Tencent open-sources a world model that builds playable 3D levels, not videos
HY-World 2.0 generates actual 3D assets—meshes, Gaussian splats, point clouds—instead of the usual flickering video loops.

What it does
HY-World 2.0 is a multi-modal pipeline that turns text prompts, single images, multi-view photos, or casual videos into explorable 3D worlds. It outputs real geometry—meshes, 3D Gaussian splattings, and point clouds—that you can import into Blender, Unity, Unreal Engine, or Isaac Sim. The system splits into two tracks: World Generation (text/image → 3D scene via panorama, trajectory planning, stereo expansion, and composition) and World Reconstruction (video/images → 3D via a single feed-forward pass).
The interesting bit
The project explicitly positions itself against the current wave of video world models (Genie 3, Cosmos, etc.). Its pitch: those generate “movies that vanish once playback ends,” while HY-World 2.0 builds “a playable game”—persistent, editable, with real physics collision and zero per-frame inference cost. The README even includes a comparison table with the tagline “Watch a video, then it’s gone” vs. “Build a world, keep it forever.”
Key highlights
- Four-stage generation pipeline: HY-Pano 2.0 (panorama) → WorldNav (trajectory) → WorldStereo 2.0 (expansion) → WorldMirror 2.0 + 3DGS learning (composition)

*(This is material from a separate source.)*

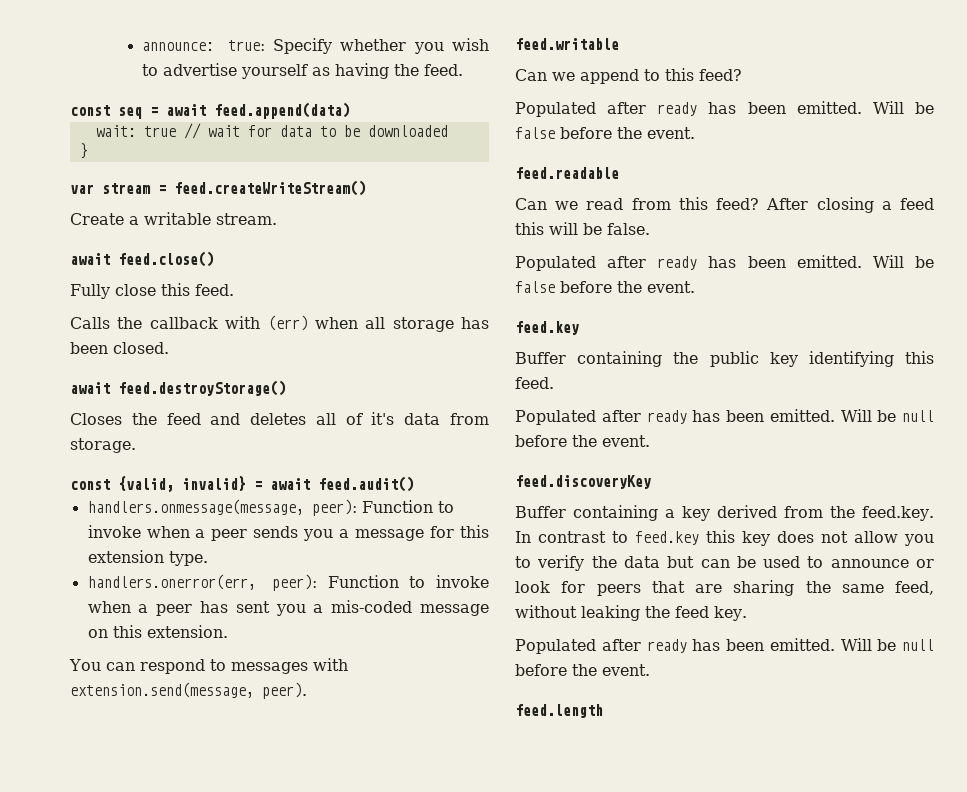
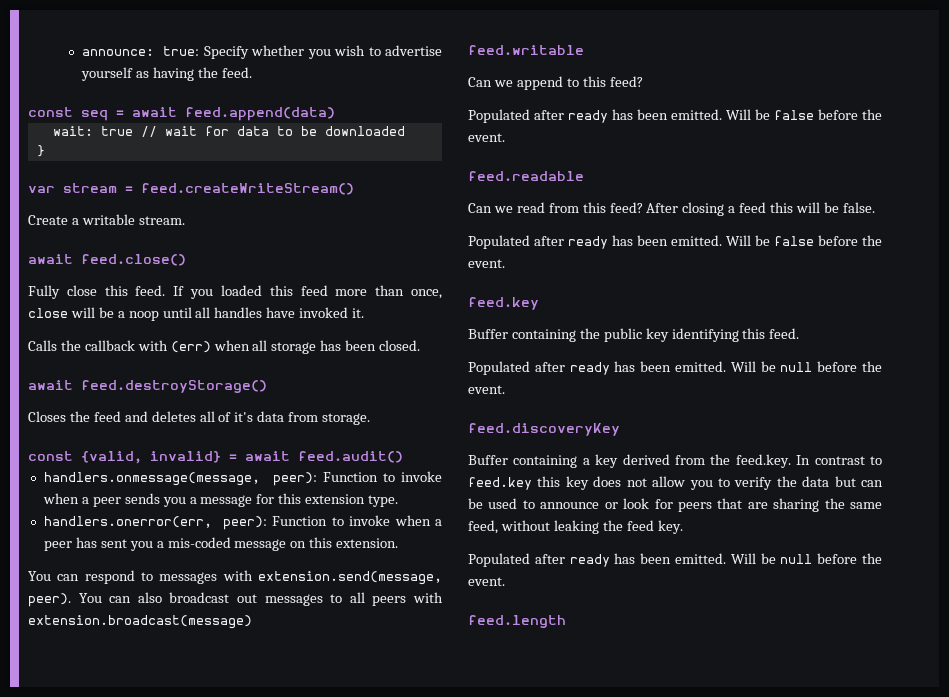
(234, 290) none -> [173,285,442,299] [28,307,365,321] If you loaded this feed more than once, close will be a noop until all handles have invoked it.
(307, 690) none -> [78,592,444,606] [28,615,252,629] You can also broadcast out messages to all peers with extension.broadcast(message)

- WorldMirror 2.0 reconstructs depth, normals, camera params, point clouds, and 3DGS attributes in one forward pass
- Supports interactive first-person and third-person exploration with physics-based collision
- Full inference code and model weights released, including an 80B-parameter panorama model and a 17B-parameter world expansion model
- Requires CUDA 12.8, Python 3.11+, and a custom FlashAttention build; install path is split between “worldrecon” and heavier “worldgen” dependencies
Caveats
- Setup is involved: custom gsplat variant, git submodules for navmesh, separate README for the 80B HY-Pano-2 model, and FlashAttention-3 recommended for Hopper GPUs
- The README truncates mid-sentence during the HY-Pano-2 usage section, so some CLI details are incomplete in the source
Verdict
Worth a look if you’re building AI-generated environments for games, simulation, or digital twins. Skip it if you need a quick one-liner demo—this is a research-grade assembly line, not a single-button app.